1756 Düren earthquake
- Local date: 15 February 1756
- Local time: about 8 a.m.
- Magnitude: 6.4 M_{L}
- Depth: 14–16 km
- Epicenter: 50°29′N 6°28′E﻿ / ﻿50.48°N 6.47°E
- Areas affected: Düren, North Rhine-Westphalia, Germany
- Max. intensity: MSK-64 VIII (Damaging)
- Casualties: 4 killed

= 1756 Düren earthquake =

Earthquake in Düren, Germany

The 1756 Düren earthquake occurred on the morning at 8 a.m. near the town of Düren with a magnitude of 6.4 on the Richter scale. It was one of the strongest earthquakes in Central Europe, and the strongest in Germany's recorded history. The depth of the hypocenter is estimated at 14–16 km. This earthquake may have been a remotely triggered event from the 1755 earthquake in Lisbon, but there is not enough evidence for this.

==Earthquake ==
The quake caused damage to buildings in the Cologne, Aachen, Jülich and Bad Münstereifel area. The earthquake was felt in Berlin, Stuttgart and as far away as London and Paris. Damage corresponded to intensity level VIII on the Medvedev–Sponheuer–Karnik scale.

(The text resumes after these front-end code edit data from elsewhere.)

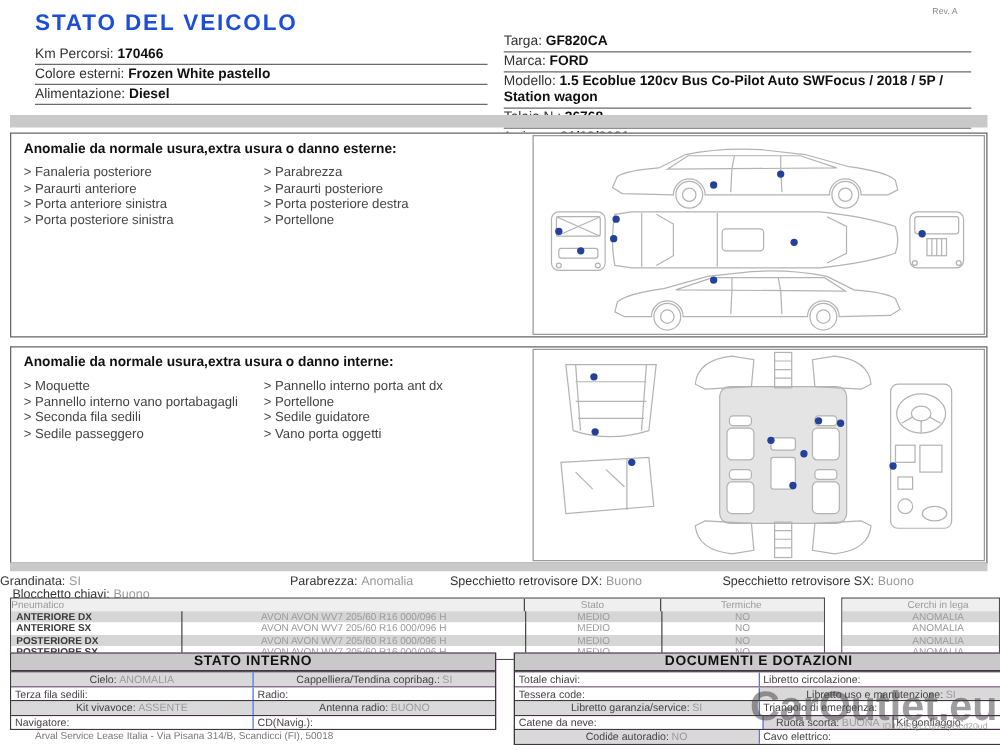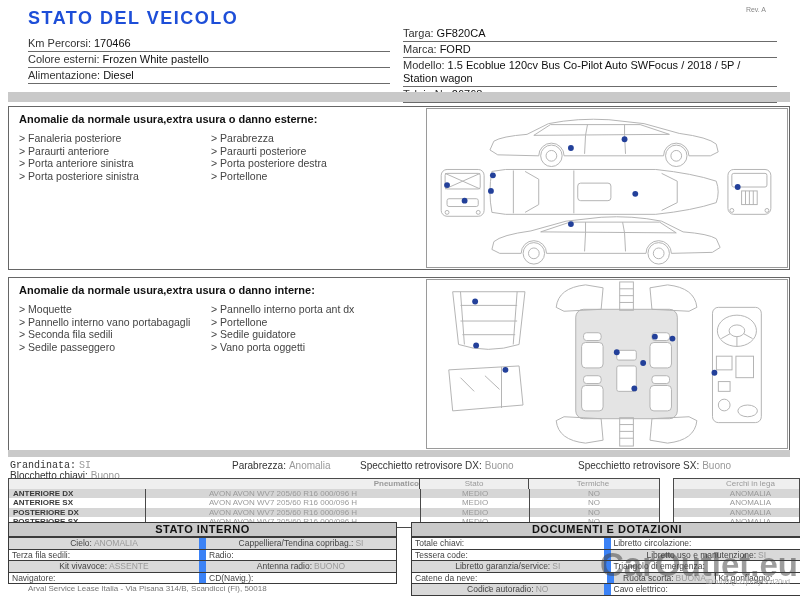--- a/index.html
+++ b/index.html
@@ -11,7 +11,7 @@
   .hdr{font-size:11px;}
   .hdr-row{border-bottom:1px solid #6b6b6b;padding:1px 2px 1px 0;line-height:13px;}
   .lbl{color:#333;}
-  .val{font-weight:normal;color:#101010;margin-left:3px;}
+  .val{font-weight:bold;color:#101010;margin-left:3px;}
   .hdr-left{left:28px;top:36px;width:362px;}
   .hdr-right{left:403px;top:26px;width:374px;}
   

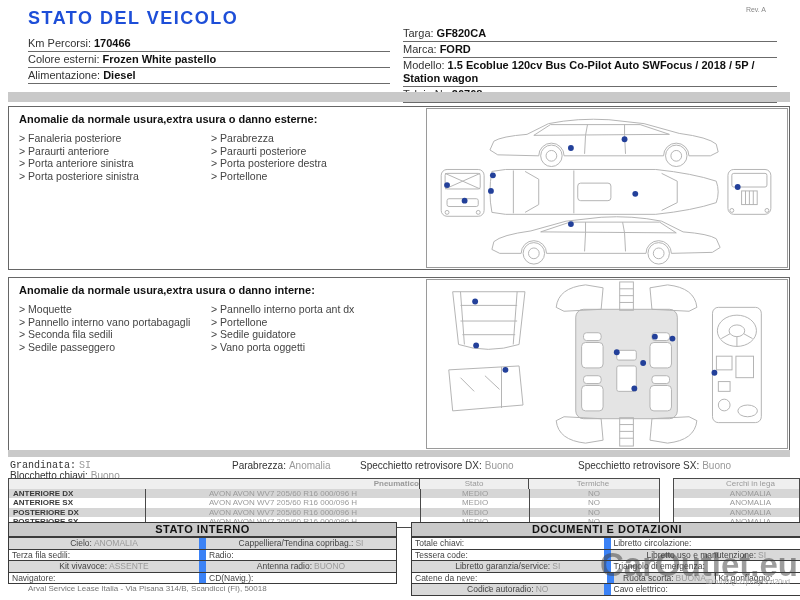--- a/index.html
+++ b/index.html
@@ -247,7 +247,7 @@
 
 <div class="abs band" style="top:450px;height:7px;"></div>
 
-<div class="abs summary" style="left:10px;top:460px;font-family:Liberation Mono, monospace;"><span class="lbl">Grandinata:</span><span class="sval">SI</span></div>
+<div class="abs summary" style="left:0;top:460px;"><span class="lbl">Grandinata:</span><span class="sval">SI</span></div>
 <div class="abs summary" style="left:10px;top:470px;"><span class="lbl">Blocchetto chiavi:</span><span class="sval">Buono</span></div>
 <div class="abs summary" style="left:232px;top:460px;"><span class="lbl">Parabrezza:</span><span class="sval">Anomalia</span></div>
 <div class="abs summary" style="left:360px;top:460px;"><span class="lbl">Specchietto retrovisore DX:</span><span class="sval">Buono</span></div>

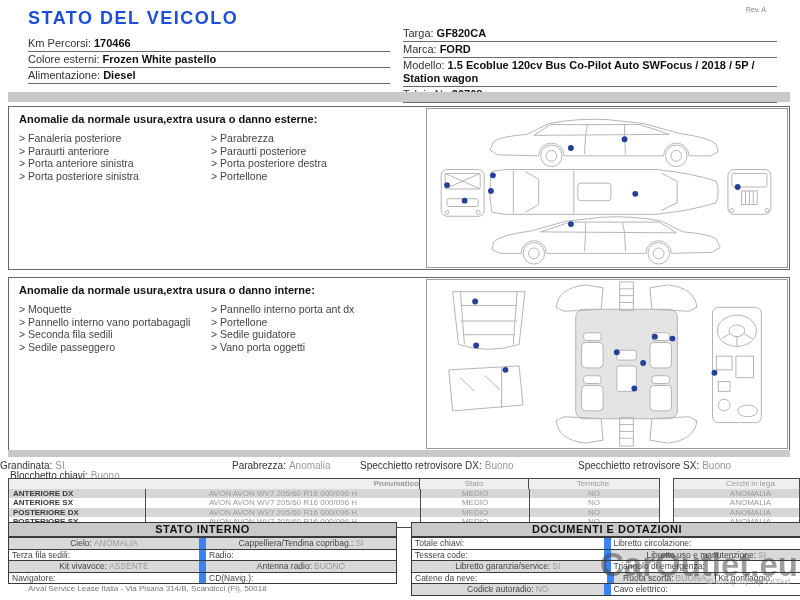--- a/index.html
+++ b/index.html
@@ -39,7 +39,7 @@
   .tspec{width:274px;}
   .tstato{width:108px;}
   .tterm{width:128px;}
-  .tpneu{width:410px;text-align:right;font-weight:bold;}
+  .tpneu{width:410px;text-align:left;}
   .tcerchi{margin-left:13px;width:125px;border:1px solid #4a4a4a;}
   .tcfull{width:100%;text-align:center;color:#9a9a9a;padding-left:28px;}
   .rg{background:#d6d6d6;}

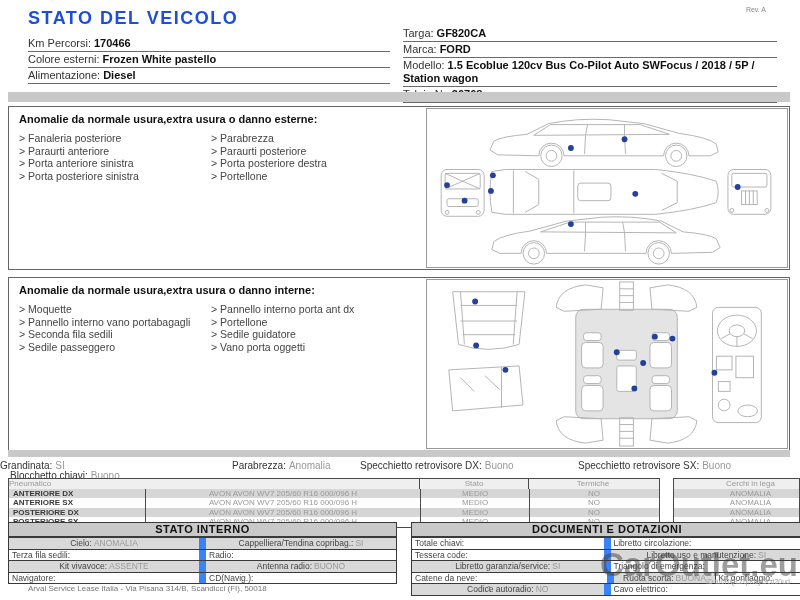--- a/index.html
+++ b/index.html
@@ -50,7 +50,7 @@
   .bt-row{display:flex;border-top:1px solid #3a3a3a;}
   .bt-row:first-of-type{border-top:none;}
   .bt-cell{flex:1;display:flex;justify-content:space-between;padding:0 3px;height:10.5px;line-height:10.5px;overflow:hidden;white-space:nowrap;}
-  .bt-cell + .bt-cell{border-left:7px solid #3b82f6;}
+  .bt-cell + .bt-cell{border-left:1px solid #3b82f6;}
   .bt-cell .lbl{color:#444;}
   .bt-cell .bval{color:#9a9a9a;margin-left:2px;}
   .split{padding:0;}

According to today's assessment, it reached a magnitude of 6.4 on the Richter scale; significantly stronger than the earthquake in Roermond in 1992, which reached a magnitude of 5.9.

==Damage and casualties==
There were two deaths in Düren, where many buildings were badly damaged. Parts of the city walls of Düren and Bad Münstereifel collapsed or were heavily damaged. Some of the hot springs in Aachen ran dry, while others increased in strength. A spring at Breinigerberg also ran dry. The water table fell in open tin and lead mines and some became dry.

Two people were also killed and one man was seriously injured in Aachen. In addition, over 300 chimneys collapsed in Cologne. Damage was also reported in neighbouring countries.